As expectations for scholarship and research have increased due to course releases for both pre- and post-tenure faculty, Oxford College will focus on efforts to develop and retain faculty, especially those on the tenure track, by working to clarify promotion processes and expectations.

Oxford College has spent time evaluating faculty service. In response to findings, Oxford has eliminated or consolidated committees, and will continue to explore service workloads and the role of service in the evaluation of faculty.

Oxford has initiated a salary comparison analysis for tenure track faculty as well as clinical, research, and teaching track faculty.

Rollins School of Public Health

In response to concerns on tenure and promotion policies and clarity on expectations, Rollins School of Public Health (RSPH) has integrated discussion of the process and expectations for both tenure track and CRT faculty at both the assistant and associate professor levels into the RSPH Faculty Career Development Series, with a presentation by the Executive Associate Dean for Faculty Affairs and Research Strategy as well members of the school-level APT committee. The dean’s office also offers faculty one-on-one mentoring and guidance.

In response to concerns regarding pressure for faculty to secure external funding, the Dean’s Office has developed a series of seminars and training sessions focused on grant writing and processes for proposal development, submission, and management at Emory. The school has implemented a Dean’s Pilot and Innovation Program to provide pilot funding each year to up to six early career researchers to support the development of competitive applications. In response to the COVID-19 pandemic, RSPH supported five Dean’s Rapid COVID Pilots to support faculty to develop projects related to the pandemic. In addition, the Office of Research supports grant editing services, external grant reviews, and will assist in the development of complicated and large awards.

In response to concerns on faculty salary equity and retention programs, RSPH developed a framework to guide salary equity reviews and recognition programs in order to assure equity across the school and to honor the successes of faculty to reduce the need for reactive retention discussions.

School of Law

The school has closely monitored tenure track salaries to minimize salary compression. In response to a more competitive job market, the School of Law reviewed market data on tenure track positions to ensure the salaries of existing tenure track faculty members were above market rate. The school also developed a system by which to consider compensation for new tenure track positions and a method for ensuring that the strong job market did not produce salary inversion.

A holistic review of the salaries of legal writing faculty included benchmarking with peer schools, comparison of course load, and opportunity for additional teaching opportunities. This resulted in a two-year plan to raise legal writing faculty’s average salary.

The school conducted a review of clinical faculty’s compensation, which included benchmarking with peer schools and schools within Georgia. This work built upon a previous multi-year plan to adjust salary and provide additional opportunities (including directorship of programs) to ensure clinical faculty salaries remain competitive.

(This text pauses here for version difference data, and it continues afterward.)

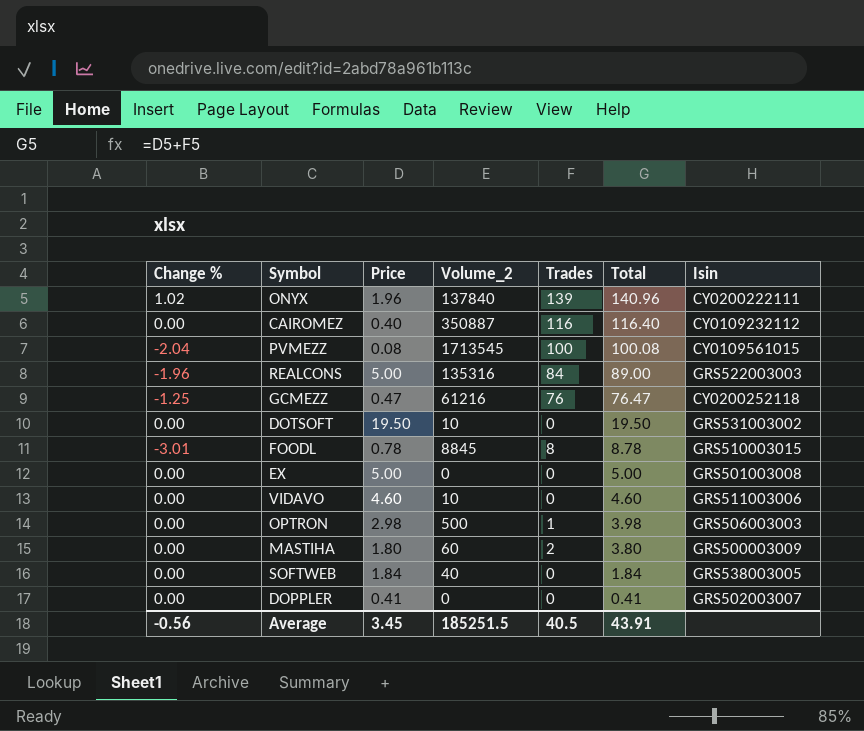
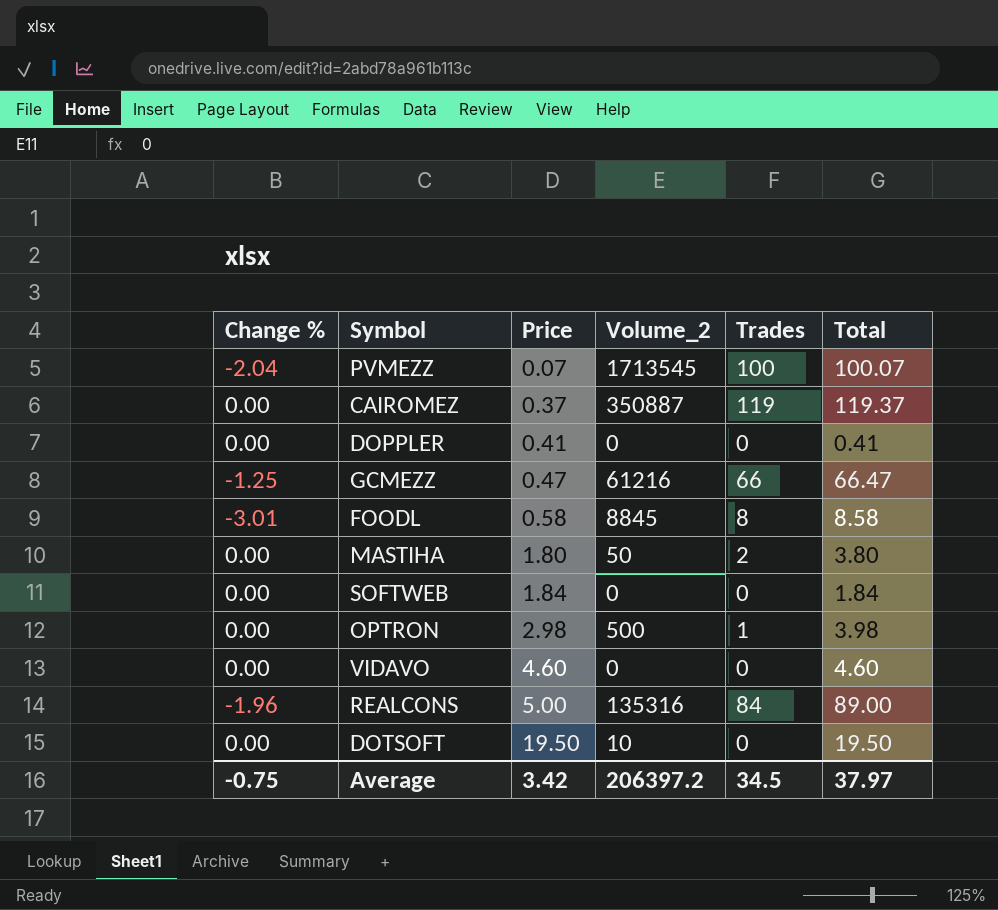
row order: Total descending -> Price ascending
column Isin | position: 7 -> none
row ONYX: 1.02 | 1.96 | 137840 | 139 | 140.96 | CY0200222111 -> none
row EX: 0.00 | 5.00 | 0 | 0 | 5.00 | GRS501003008 -> none
PVMEZZ | Price: 0.08 -> 0.07
PVMEZZ | Total: 100.08 -> 100.07
CAIROMEZ | Price: 0.40 -> 0.37
CAIROMEZ | Trades: 116 -> 119
CAIROMEZ | Total: 116.40 -> 119.37
GCMEZZ | Trades: 76 -> 66
GCMEZZ | Total: 76.47 -> 66.47
FOODL | Price: 0.78 -> 0.58
FOODL | Total: 8.78 -> 8.58
MASTIHA | Volume_2: 60 -> 50
SOFTWEB | Volume_2: 40 -> 0
VIDAVO | Volume_2: 10 -> 0
Average | Change %: -0.56 -> -0.75
Average | Price: 3.45 -> 3.42
Average | Volume_2: 185251.5 -> 206397.2
Average | Trades: 40.5 -> 34.5
Average | Total: 43.91 -> 37.97

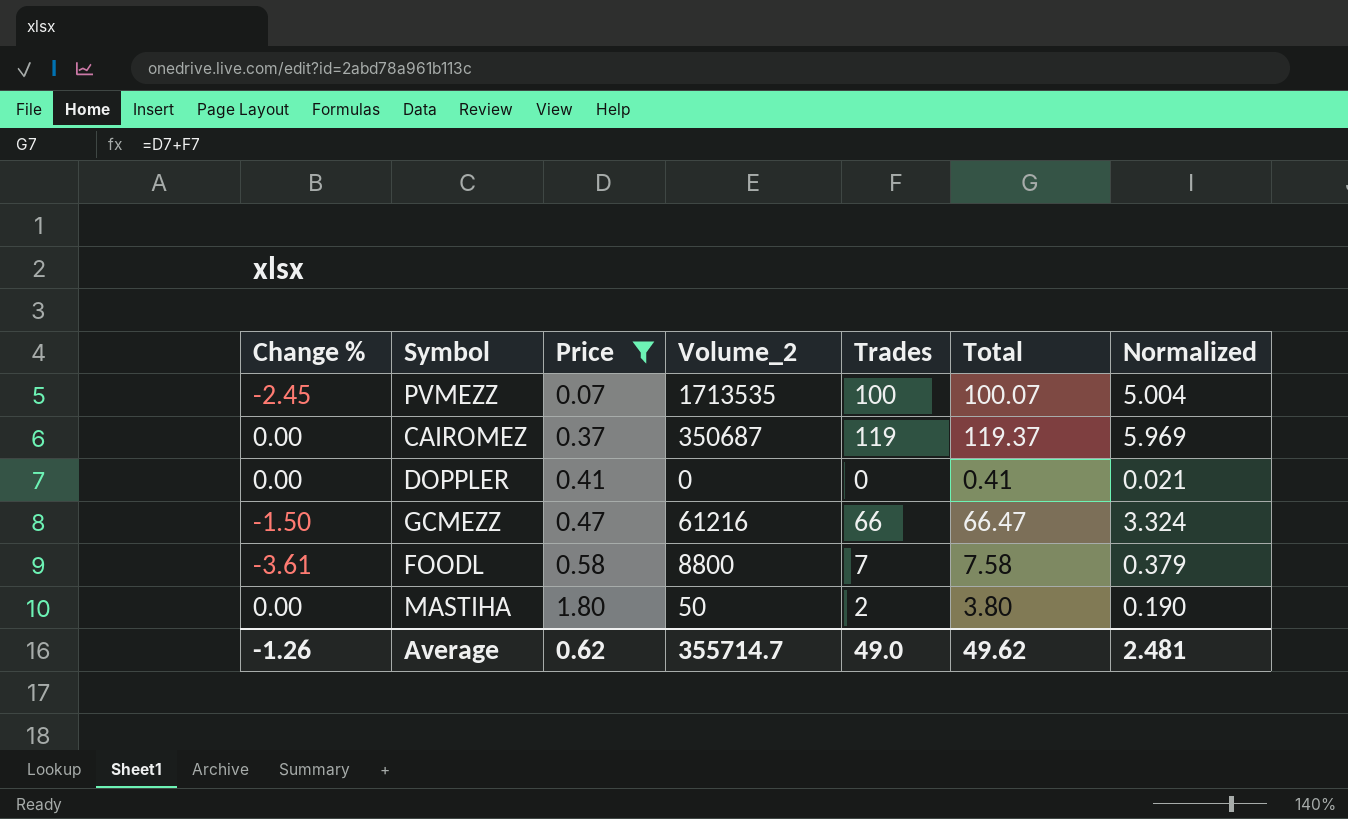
filter: none -> Price <= 1.80
column Normalized | formula: none -> [Total] * 0.05
PVMEZZ | Change %: -2.04 -> -2.45
PVMEZZ | Volume_2: 1713545 -> 1713535
CAIROMEZ | Volume_2: 350887 -> 350687
GCMEZZ | Change %: -1.25 -> -1.50
FOODL | Change %: -3.01 -> -3.61
FOODL | Volume_2: 8845 -> 8800
FOODL | Trades: 8 -> 7
FOODL | Total: 8.58 -> 7.58
Average | Change %: -0.75 -> -1.26
Average | Price: 3.42 -> 0.62
Average | Volume_2: 206397.2 -> 355714.7
Average | Trades: 34.5 -> 49.0
Average | Total: 37.97 -> 49.62

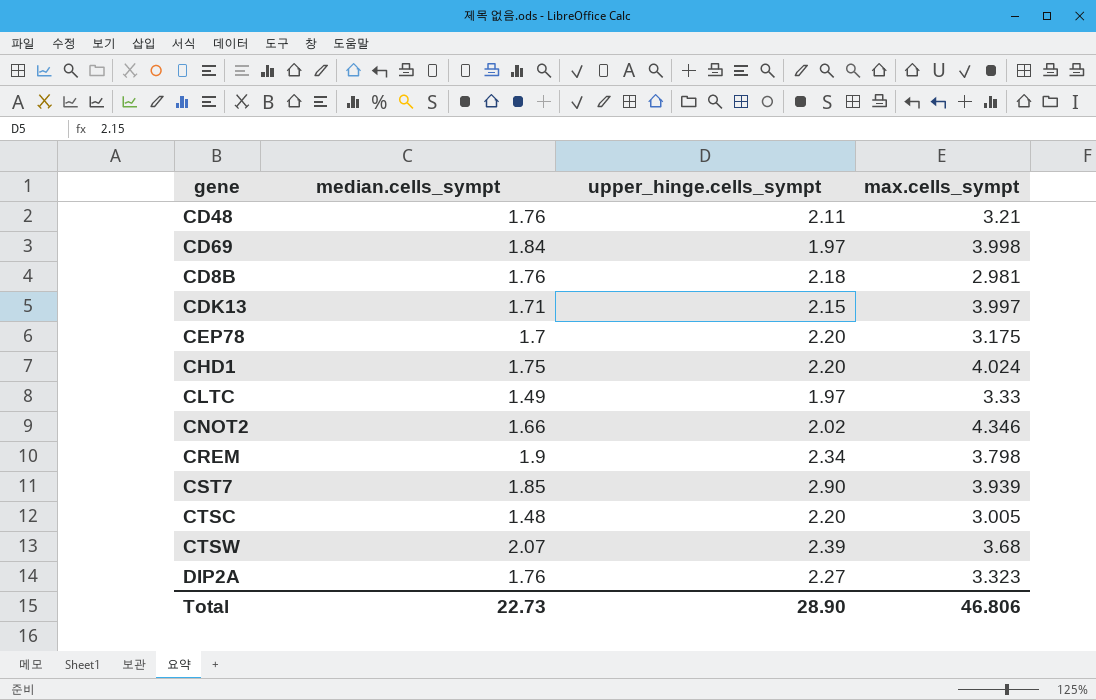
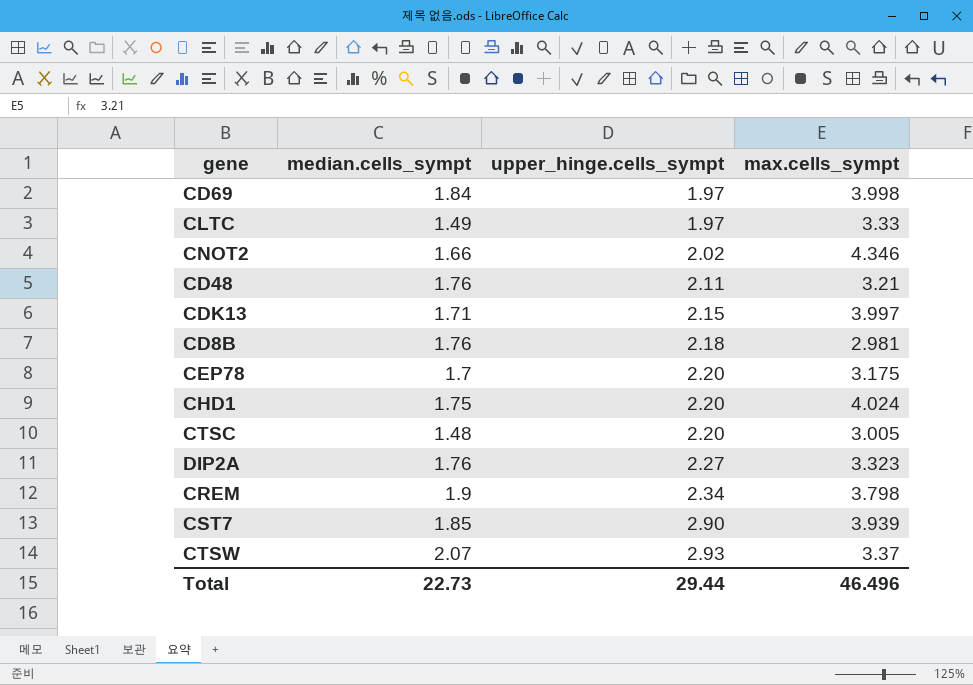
row order: none -> upper_hinge.cells_sympt ascending
CTSW | upper_hinge.cells_sympt: 2.39 -> 2.93
CTSW | max.cells_sympt: 3.68 -> 3.37
Total | upper_hinge.cells_sympt: 28.90 -> 29.44
Total | max.cells_sympt: 46.806 -> 46.496

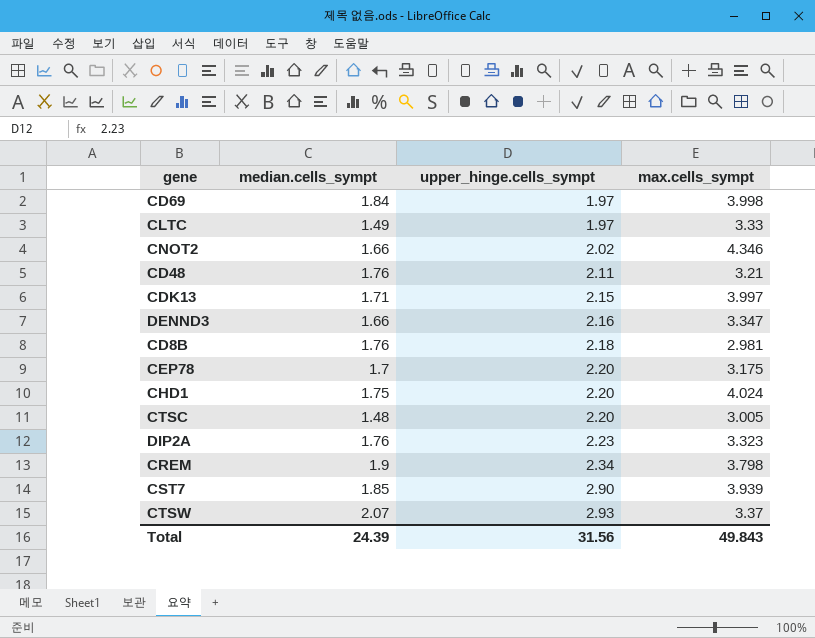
row DENND3: none -> 1.66 | 2.16 | 3.347
DIP2A | upper_hinge.cells_sympt: 2.27 -> 2.23
Total | median.cells_sympt: 22.73 -> 24.39
Total | upper_hinge.cells_sympt: 29.44 -> 31.56
Total | max.cells_sympt: 46.496 -> 49.843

Additionally, in response to feedback from clinical faculty, the school will provide clinic funding in a way that prevents increases in compensation from impacting overall clinic funding levels.

School of Medicine

Having originally proposed a version of the parental leave policy to the Office of the Provost, the School of Medicine is now discussing its implementation in concert with the school’s compensation plan.

The School of Medicine has implemented implicit bias training for all high-level school committees.

In response to a university-wide call for clarity in tenure and promotion processes, the school expanded faculty education and workshops on preparing for promotion.